Stark's recollection of the contacts was more vivid. 'You know what it feels like when someone throws a handful of sand in your eyes? For an hour? That's what it feels like!'
However, it was Amanda Bearse, as the vampire Amy, who had the worst experience with the contact lenses. 'I'm in this pair of lenses and they go into my eyes, and I'm just standing there going 'Oh this is bad! I'm not one to squeak the wheel but this really doesn't feel right!' I finally had to say 'Something's going on!' and they took the lenses out and realized that they hadn't sanded the paint on the back of the glass lenses! They were scratching my eyes!'Johnson also came up with the vampire fangs, and explained the design process in Cinefex. 'I didn't want to go with just the standard vampire canine fangs, although for the first stage that's pretty much what they are. For the second stage, however, the teeth start changing subtly, and by the third stage they're much more dramatic. I had looked at photographs of bats and noticed that they have a lot of gum showing between the canines and their incisors.
So we left this vast expanse of gum on the uppets and made real tiny teeth in the front like a bat's, using full dental plates. We made the lower canines in front of the upper canines, which is sort of a switch - upside-down from the way most animals are. It was a different way of doing vampire teeth, but they look pretty ferocious.'Chris Sarandon underwent several stages of prosthetic makeup as suburban vampire Jerry Dandridge. Ken Diaz described the makeups. 'We did three stages of the vampire transformation. The early stages were a brow piece. I tried to create a three-dimensional paintjob that could blend in with the later stages of the transformation.

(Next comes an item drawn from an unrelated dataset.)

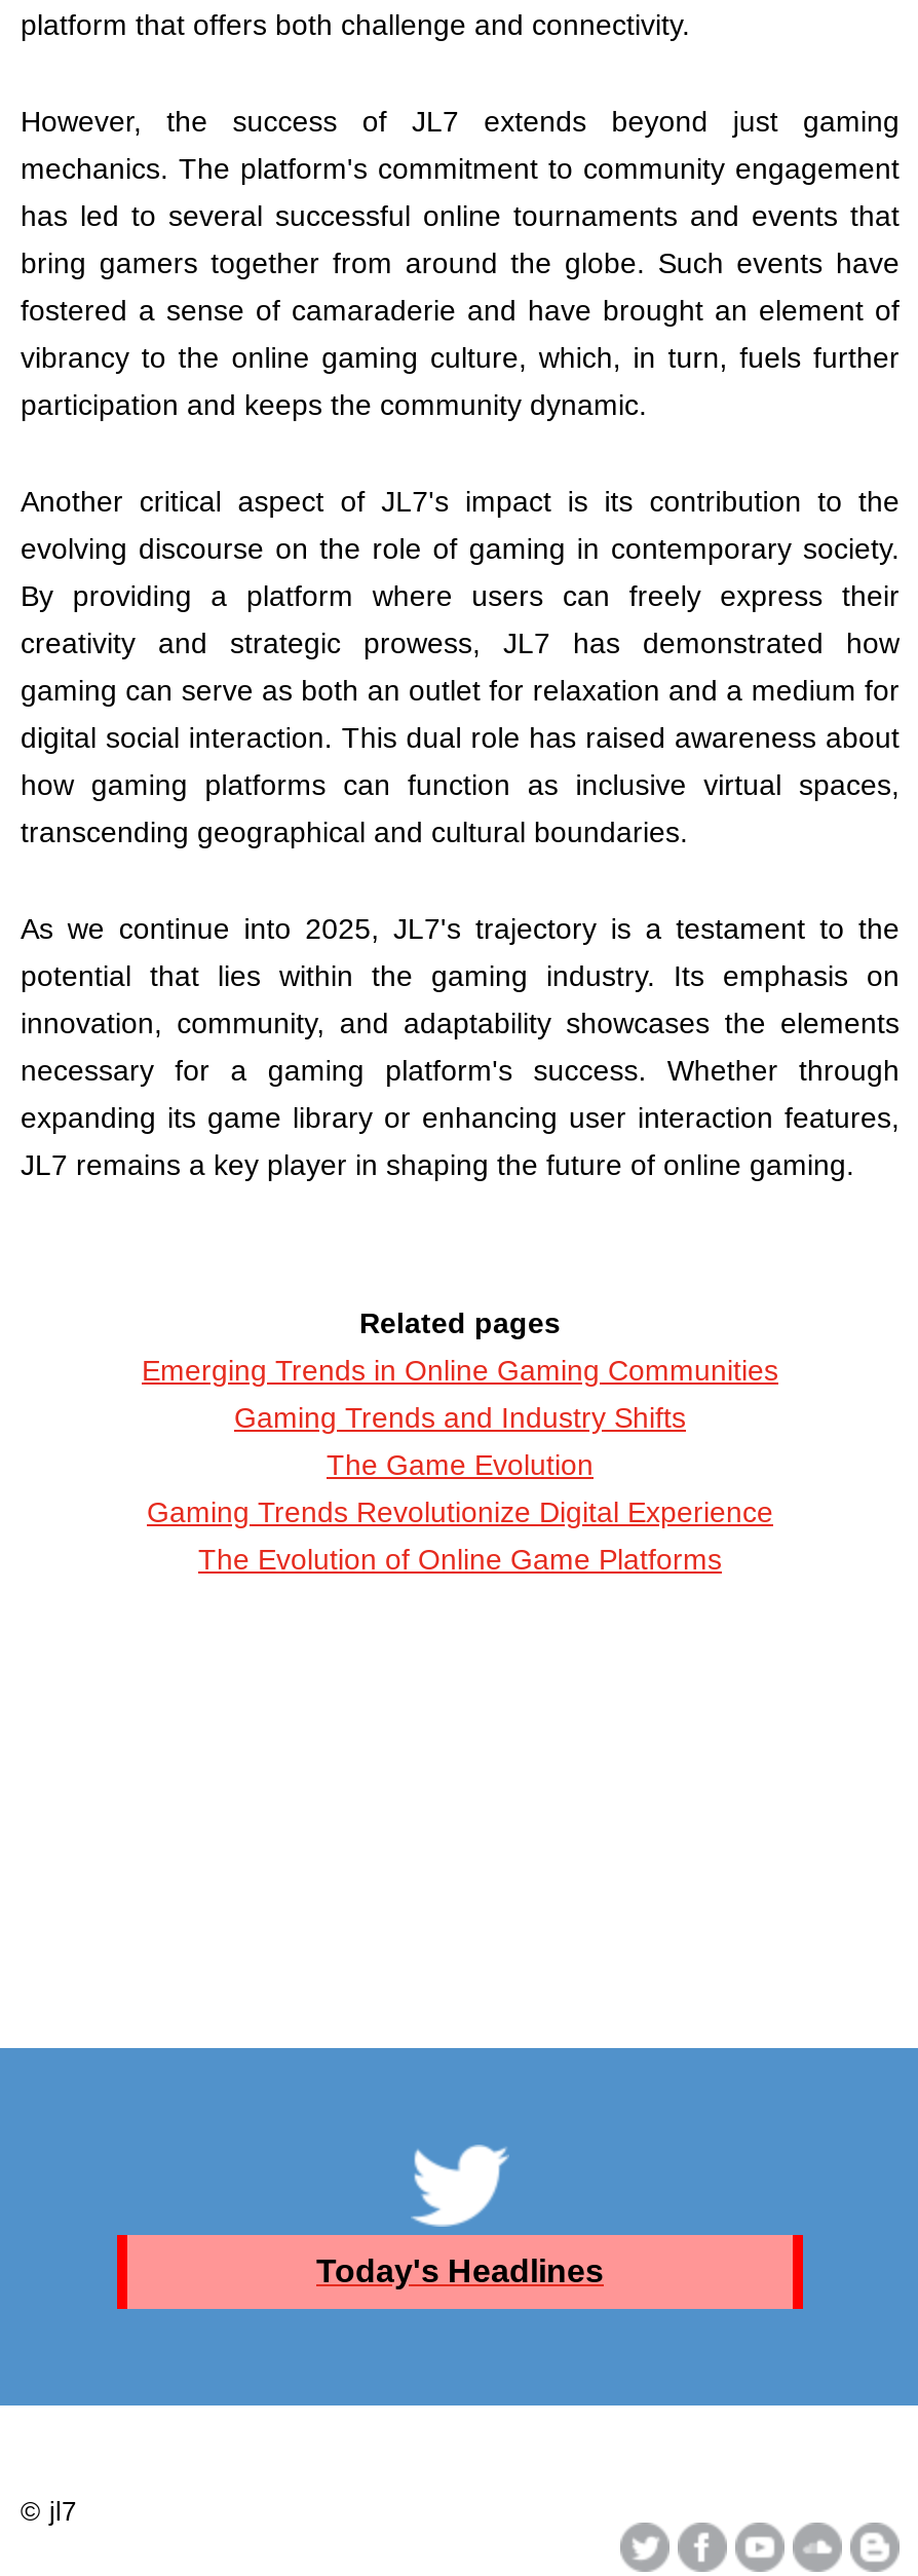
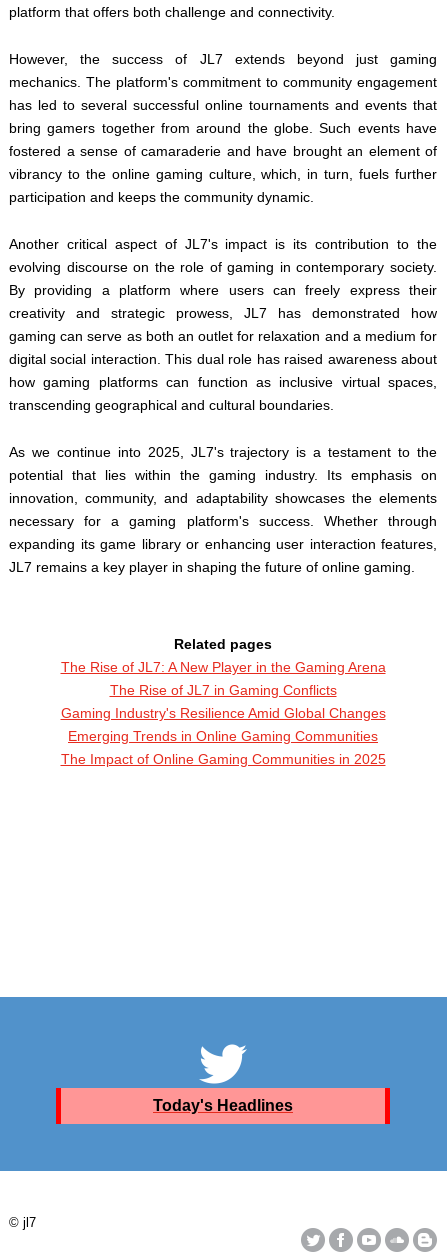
none -> [60,659,386,721] The Rise of JL7: A New Player in the Gaming Arena | The Rise of JL7 in Gaming Conflicts | Gaming Industry's Resilience Amid Global Changes
moved [142,1353,778,1386] -> [68,728,378,744]: Emerging Trends in Online Gaming Communities
[147,1400,773,1575] Gaming Trends and Industry Shifts | The Game Evolution | Gaming Trends Revolutionize Digital Experience | The Evolution of Online Game Platforms -> [60,751,386,767] The Impact of Online Gaming Communities in 2025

While Ken Diaz did the first stage Jerry makeup's paintjob, the brow piece was sculpted by Steve Neill, and complemented by Johnson's fangs, finger extensions and contact lenses.Diaz later described the Jerry second stage makeup. 'The second stage was more evolved with a piece that came down (to Sarandon's cheeks) with lines that went down into the face. I kinda drew that with the paintjob in the earlier (makeup stages) to tie that in.'
While the earlier Jerry makeup stages were handled by Ken Diaz and Steve Neill, it was Randall Cook who realized the final makeup. Neill remembered how eager Cook was. 'I remember Randy Cook sitting on the other side of the table, cos (Holland's) talking about how he wants Chris (Sarandon) to have multiple stages of the makeup, and Randy's looking at me and mouthing at me, 'I want to do the final stage! Let me do the final stage!'
Cook explained how he came up with the final Jerry makeup design. 'I based its design on one of my favorite creature makeups - John Barrymore's Mr. Hyde, which featured an extended skull, scraggly hair and long claw-like fingers. The sloping-back forehead, however - which worked so well for Barrymore - didn't work at all for Chris. He has this wonderful, noble cranium that Barrymore didn't have, which was interesting, as it gave the makeup an entirely differentl look. In fact, Chris' high forehead almost worked at odds with the design.'The third stage makeup design was altered slightly after Jerry is burnt by sunlight, with a more sickly paintjob, and a burn makeup. Diaz explained about the burn makeup, 'That was done with a liquid vinyl application on top of the foam latex prosthetic.'
All the various makeup applications was not enjoyable for Sarandon, who found himself so bored that he needed to find some way to keep himself busy!Sarandon described the experience years later, 'From 5:30 in the morning until approximately 1:30 to 2:30 in the afternoon, you're in the chair. Never been through anything like it in my life. The tedium! As you can imagine, sitting in a chair for eight hours! You can get up and move around a little bit, but until the adhesives are all fixed, you can't really do a hell of a lot.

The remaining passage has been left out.